Thailand’s once-booming tourism industry is scrambling to arrest a slump in foreign visitor numbers after a military coup and a night-time curfew tarnished its reputation as the “Land of Smiles.”
While most tourists in the Southeast Asian nation barely noticed when the generals suddenly seized power on May 22 in a bloodless coup, the impact is starting to be felt, with many hotel rooms in the capital unoccupied.
“Hotels were dramatically hit,” said a manager at a luxury hotel in Bangkok whose occupancy rates have fallen below 30 percent, compared with more than 70 percent a year ago.
Foreign visitor numbers nationwide slumped 10.6 percent last month compared with a year earlier, to about 1.74 million, the Thai Ministry of Tourism and Sports reported on Friday.

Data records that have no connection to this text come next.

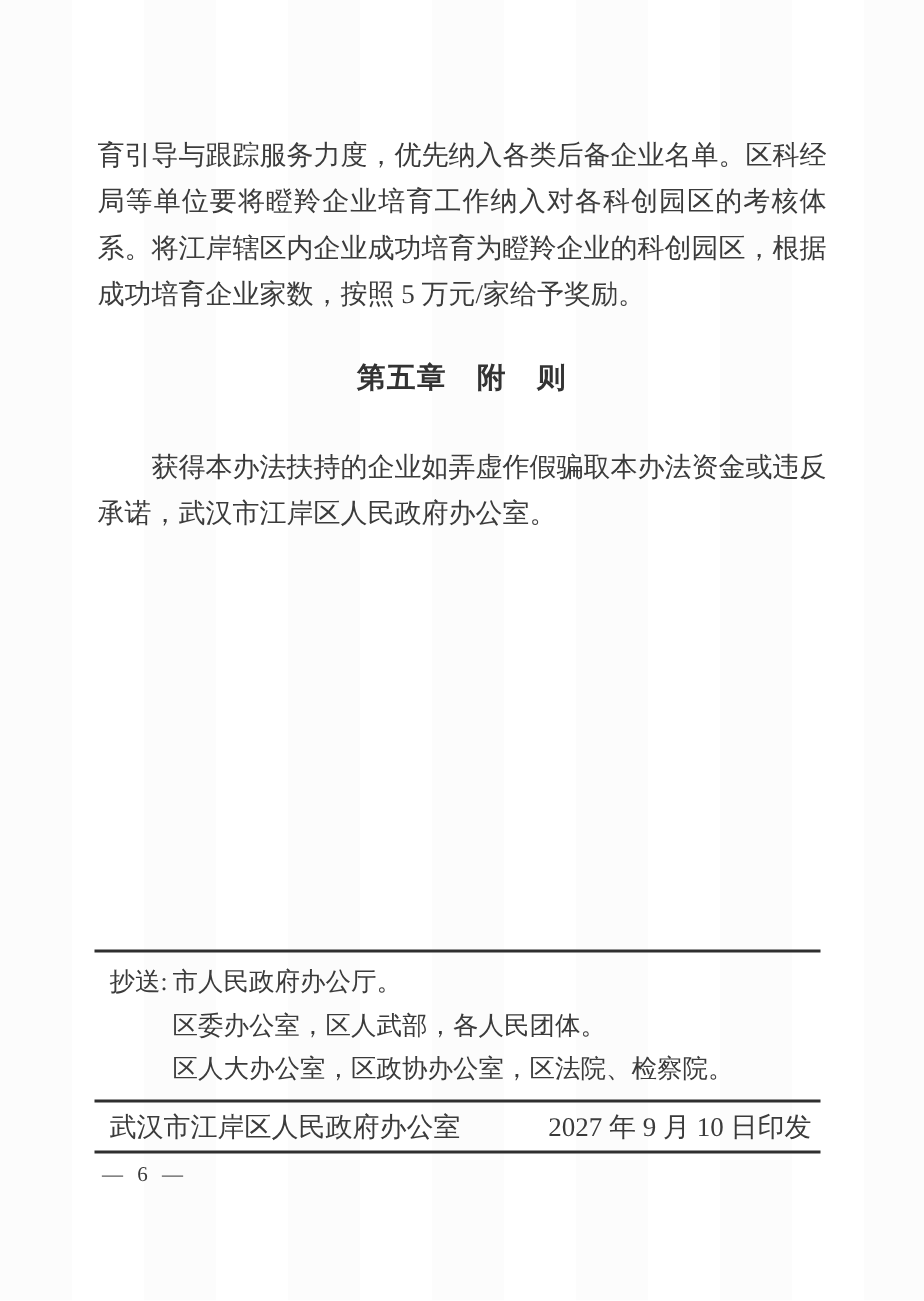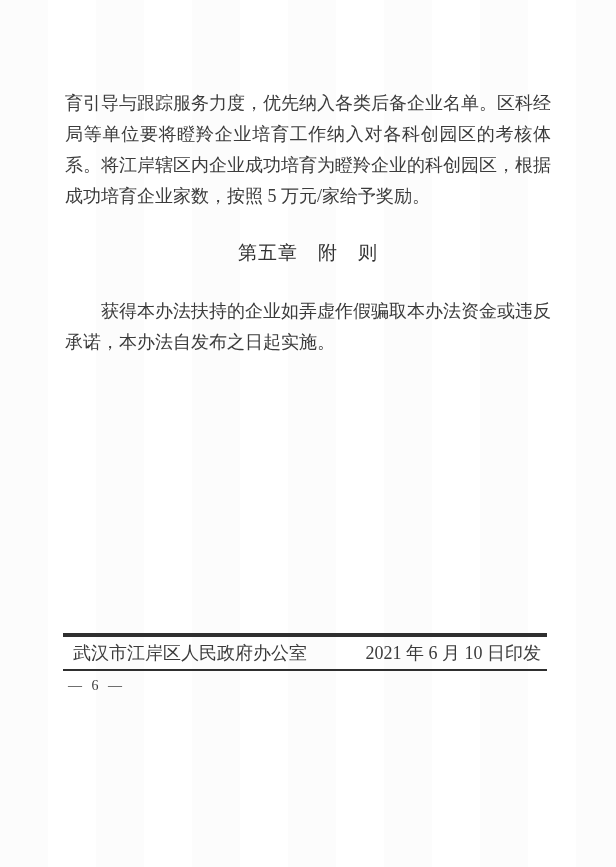--- a/index.html
+++ b/index.html
@@ -41,7 +41,7 @@
     margin: 27px 0 29px 0;
     text-align: center;
     font-size: 19px;
-    font-weight: normal;
+    font-weight: bold;
     color: #333333;
     letter-spacing: 1px;
     line-height: 28px;

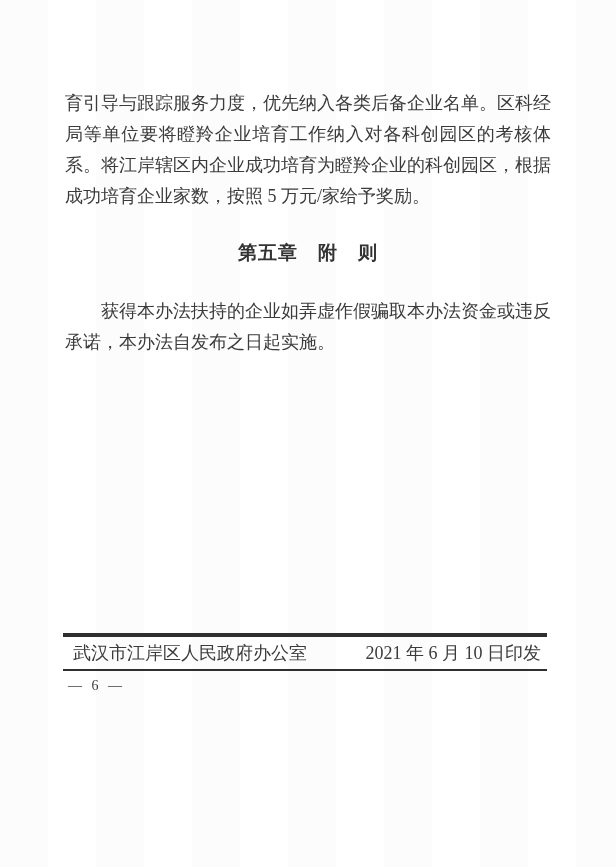--- a/index.html
+++ b/index.html
@@ -103,7 +103,7 @@
     <h2 class="chapter-heading">第五章　附　则</h2>
 
 
-    <p class="body-p indent">获得本办法扶持的企业如弄虚作假骗取本办法资金或违反承诺，本办法自发布之日起实施。</p>
+    <p class="body-p indent">获得本办法扶持的企业如弄虚作假骗取本办法资金或违反承诺，武汉市江岸区人民政府办公室。</p>
 
 
   </div>

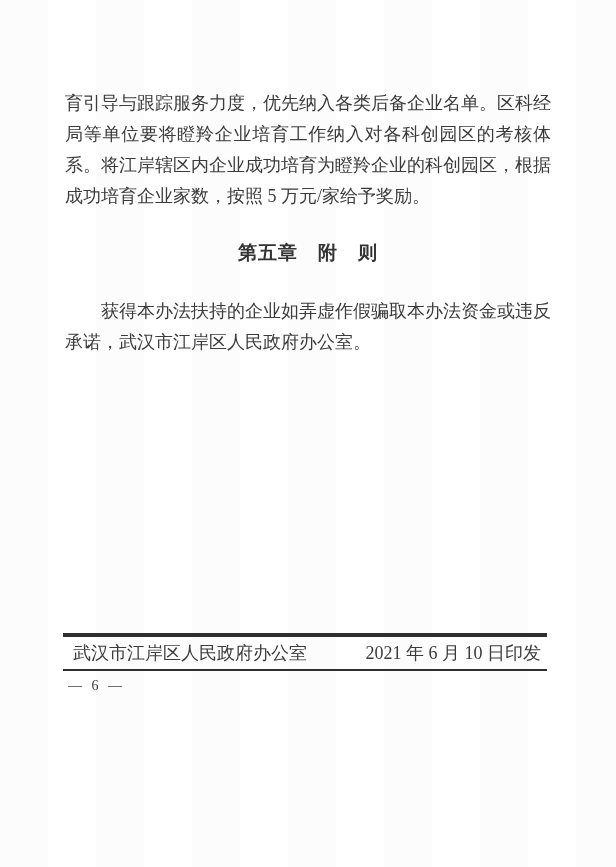--- a/index.html
+++ b/index.html
@@ -112,6 +112,20 @@
 
     <div class="rule"></div>
 
+    <div class="cc-block">
+      <div class="cc-row">
+        <span class="cc-label-cell">抄送:</span>
+        <span>市人民政府办公厅。</span>
+      </div>
+      <div class="cc-row">
+        <span class="cc-label-cell"></span>
+        <span>区委办公室，区人武部，各人民团体。</span>
+      </div>
+      <div class="cc-row">
+        <span class="cc-label-cell"></span>
+        <span>区人大办公室，区政协办公室，区法院、检察院。</span>
+      </div>
+    </div>
 
     <div class="rule"></div>
 

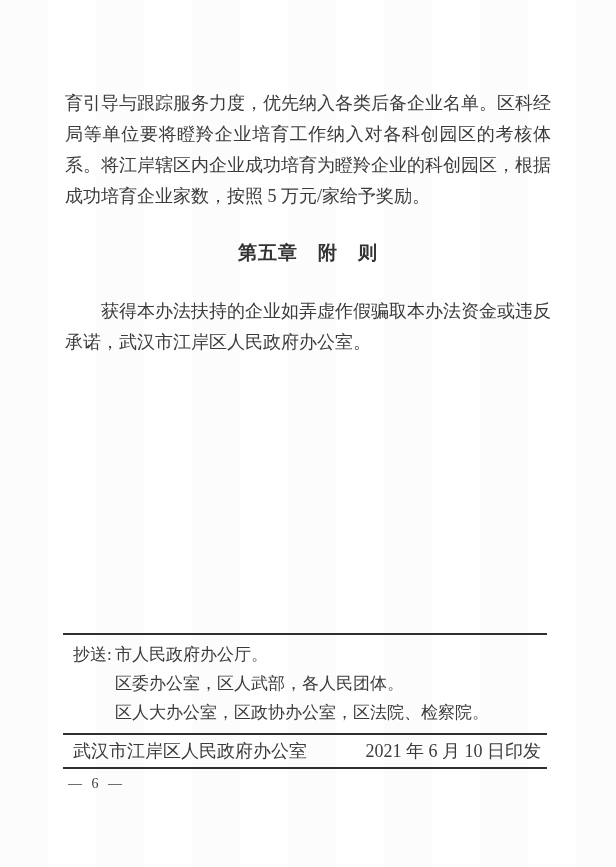--- a/index.html
+++ b/index.html
@@ -131,7 +131,7 @@
 
     <div class="issuer-row">
       <span>武汉市江岸区人民政府办公室</span>
-      <span>2021 年 6 月 10 日印发</span>
+      <span>2027 年 9 月 10 日印发</span>
     </div>
 
     <div class="rule"></div>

Bookings had already suffered because of months of political unrest and the government has lowered its forecast for tourist arrivals this year to 25.9 million, down from an initial target of 28 million.
Asian tourists have been particularly spooked, with visitors from Taiwan, Hong Kong and Japan quick to cancel.
“Hong Kong people treat safety very importantly because traveling is part of their daily life,” said Steve Huen, executive director of EGL Tours, which has stopped promoting package trips to Thailand due to an industry advisory.
The Hong Kong government has issued a “red” travel alert, urging citizens to avoid non-essential travel.
Drawn by its sun-soaked beaches and hedonistic nightlife, the kingdom welcomed a record 26.5 million foreign visitors last year.
However, months of street protests and political bloodshed have taken their toll on the key tourism sector, particularly in the capital, Bangkok.
On Khao San Road, one of the busiest hubs for backpackers in Southeast Asia, local businesses are suffering.
“After the coup, I have only earned a little. Things are harder than before,” stallholder Phongsathorn Wongchuen said.
The junta and tourist officials have now launched a campaign to try to reassure tourists that it is safe to visit.
Royal Thai Army commander-in-chief Prayuth Chan-ocha said in a weekly address to the nation on Friday that foreigners were welcome — but only if they behave.
“They shouldn’t come to Thailand to do anything illegal,” he said, criticizing foreign films for portraying the kingdom in a sleazy light.
“They came for drugs and for bad things,” he said. “I feel embarrassed. Aren’t you embarrassed when they put it in their foreign films?”
In an attempt to lure back tourists, the curfew has now been lifted in most major beach resorts, including Pattaya, Koh Samui, Phuket and Krabi.
Ravers will also be able to dance until dawn at the full moon party on Koh Phangan after the junta granted a curfew exemption for June 9-13.
Since deposing an elected government, the ruling generals have curtailed civil liberties by banning public protests, censoring media and temporarily detaining hundreds of critics for questioning.
However, international flights are still in operation, with those traveling to and from airports among the few exempt from the curfew.
“We feel that it is safer than in France. Even if there were some riots, they were covered a lot on TV, we feel really safe and we haven’t seen anything out of the ordinary,” said Yoann Vella, from France.
One issue is travel insurance, which may not cover holidaymakers during periods of unrest, particularly if their government has warned against non-essential travel.